I had a lower bowel infection in my late teens. The diagnosis and treatment involved having things stuck up my backside. I thought I'd been abducted.

So when I had a prostate check a few years back, I knew what to expect when the doc snapped on the rubber gloves. I'm just pleased I'd remembered to put on my best 'hit by a bus' undies.


----------



## sazzaa (17 Jun 2014)

So, none of the blokes on here have experienced a "cheeky finger" then?


----------



## fossyant (17 Jun 2014)

Go to the docs for one thing and get that. Nooo way. 

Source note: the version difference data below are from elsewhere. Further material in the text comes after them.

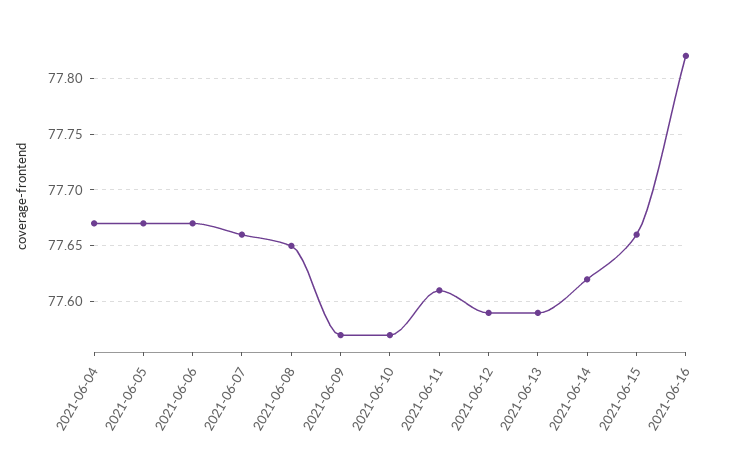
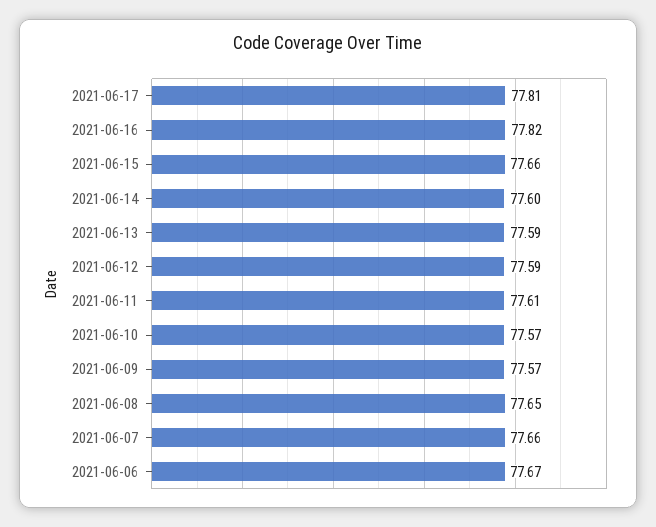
2021-06-04: 77.67 -> none
2021-06-05: 77.67 -> none
2021-06-14: 77.62 -> 77.6
2021-06-17: none -> 77.81

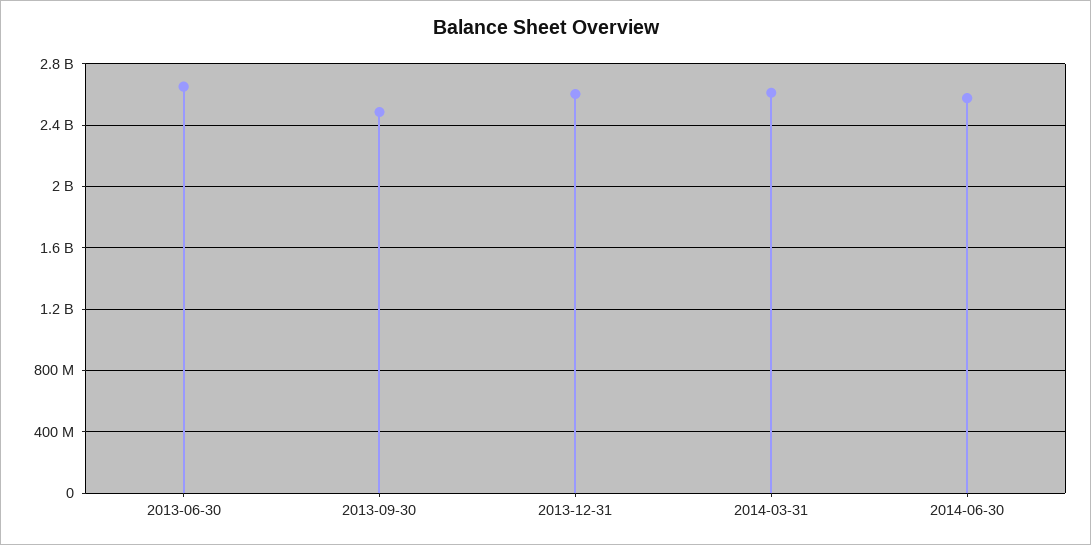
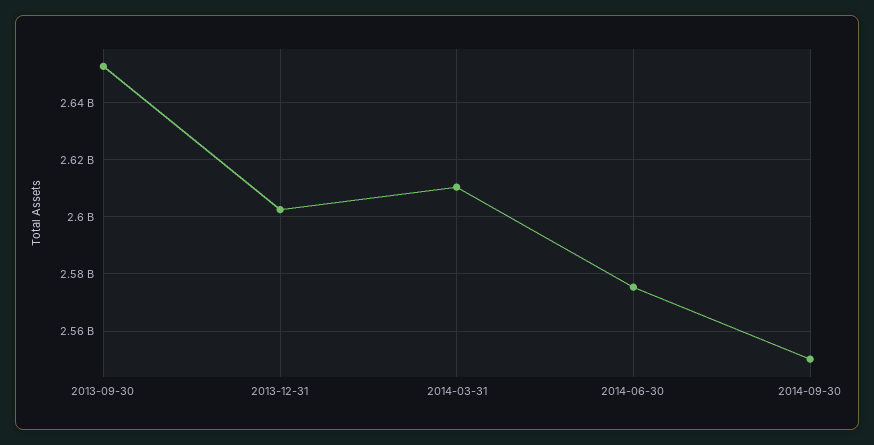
2013-06-30: 2650000000 -> none
2013-09-30: 2500000000 -> 2652500000
2014-09-30: none -> 2550000000

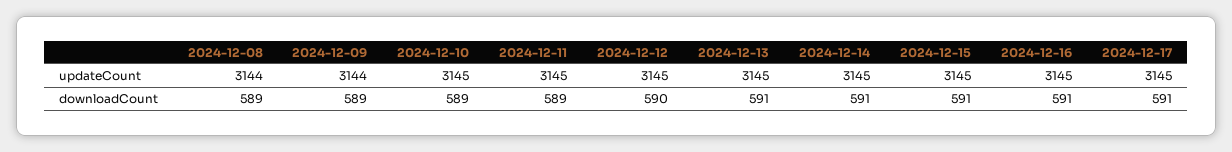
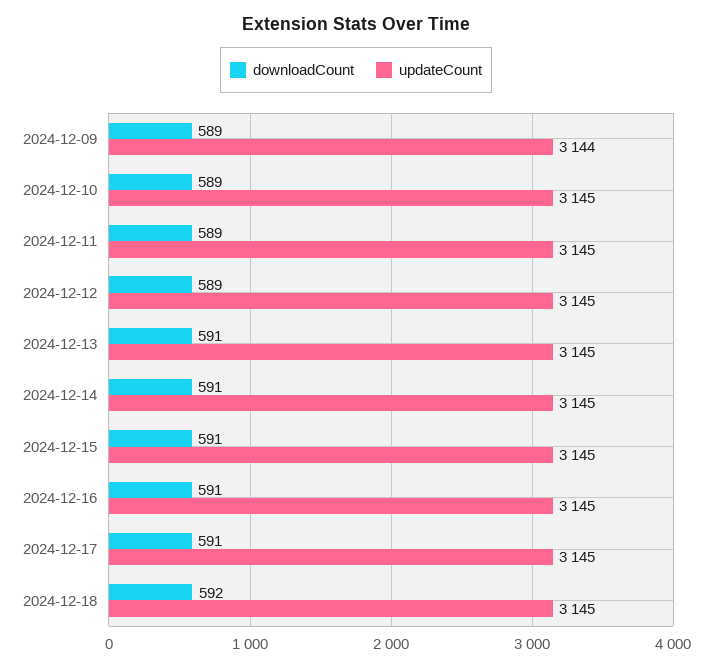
updateCount, 2024-12-08: 3144 -> none
downloadCount, 2024-12-08: 589 -> none
downloadCount, 2024-12-12: 590 -> 589
downloadCount, 2024-12-18: none -> 592
updateCount, 2024-12-18: none -> 3145

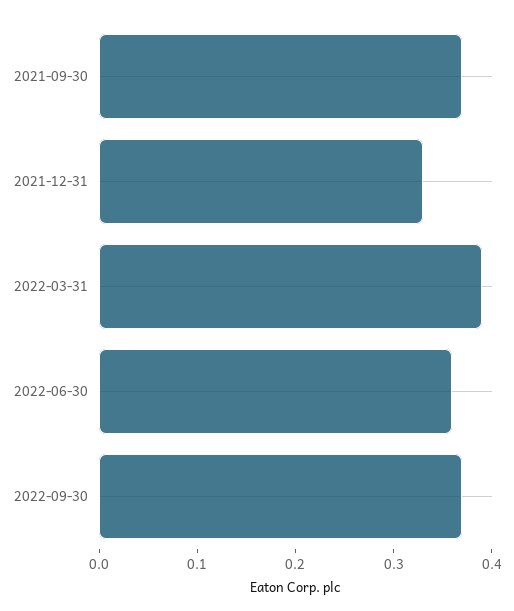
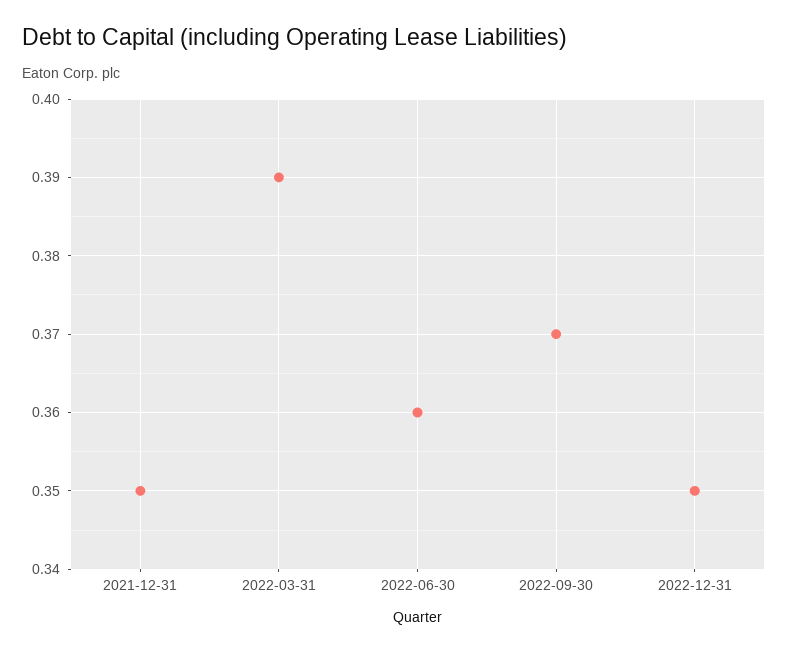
2021-09-30: 0.37 -> none
2021-12-31: 0.33 -> 0.35
2022-12-31: none -> 0.35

Bit too young for that me (only just) but I've had enough poking and prodding down there the last two years - I always make sure 'hit by a bus' undies are on rather than tatty ones ! I'm rather used to dropping my pants at the Docs now. No shame !!


----------



## galaxy (17 Jun 2014)

My main worry is that i might enjoy the examination.


----------



## Leaway2 (17 Jun 2014)

View: https://www.youtube.com/watch?v=DPStwD1C8-c&feature=kp


----------



## shouldbeinbed (17 Jun 2014)

dellzeqq said:


> that's not entirely unexpected. Having your prostate examined by a total stranger on a tube train is unexpected.


It would be in Manchester, we've got the Metrolink


----------



## shouldbeinbed (17 Jun 2014)

galaxy said:


> , is it ok to cycle home.



I did


----------



## I like Skol (17 Jun 2014)

galaxy said:


> is it ok to cycle home.





shouldbeinbed said:


> I did


Been there, done that (the examination part) and as has already been said, if you are relaxed about it, it is less traumatic than having a poo (not that I find having a poo at all traumatic!). I am trying to think of an analogy to use for comparison and the best I can think of is the dentist looking at your back teeth, but that isn't a very good analogy as some people are terrified of the dentist too


----------



## sazzaa (17 Jun 2014)

I like Skol said:


> Been there, done that (the examination part) and as has already been said, if you are relaxed about it, it is less traumatic than having a poo (not that I find having a poo at all traumatic!). I am trying to think of an analogy to use for comparison and the best I can think of is the dentist looking at your back teeth, but that isn't a very good analogy as some people are terrified of the dentist too


It's like females going for a smear test. Or putting a tampon in. No big deal. At all.


----------



## Illaveago (14 Sep 2017)

It was interesting reading your comments. I had an unexpected test at the docs one day years ago.

What had got me going  was the lack of information I could find about the symptoms. Yes I know they are funny yellow cartoon characters. I looked on line and all it said was are you getting up in the night more frequently. The public information film about it was utter spherical things with " nap time". Couldn't understand what they were on about and think the government should demand it's money back for wasting tax payers money.
Well finally my wife picked up a leaflet at the supermarket which has finally explained a few things which sound familiar and has made me think I had better get it checked again, it may be nothing but I'm sure I can ask him about some other things whilst I'm there so it won't be a wasted journey.


----------



## perplexed (14 Sep 2017)

Mad Doug Biker said:


> Can anyone who is familiar with my situation (no intestine), how the frig will they ever be able to check mine?? Ultra sound??




If your doctor looks like this when he gets his equipment out, then ask for double lube...


----------



## FishFright (14 Sep 2017)

Markymark said:


> I had one done and the doctor told me that it's quite normal to get an erection during the examination.
> 
> I assumed he meant me, not him though....


----------



## Markymark (14 Sep 2017)

FishFright said:


>



Did you spend the 3 years since I posted that learning the drums?


----------



## T.M.H.N.E.T (14 Sep 2017)

Some threads deserve a revive


----------



## Ming the Merciless (14 Sep 2017)

You dont want a medical student to do it, you may find a traffic cone up there.


----------



## Salar (14 Sep 2017)

Well here's my story.

I'm fortunate in having a pro active doctor who diagnosed me with prostate cancer six years ago next month.
Strangely the diagnosis didn't seem to bother me, oh well I thought, it effected my better half much more.

It was discovered during routine blood tests, my doctor also carries out PSA tests at the same time, unbeknown to the patient.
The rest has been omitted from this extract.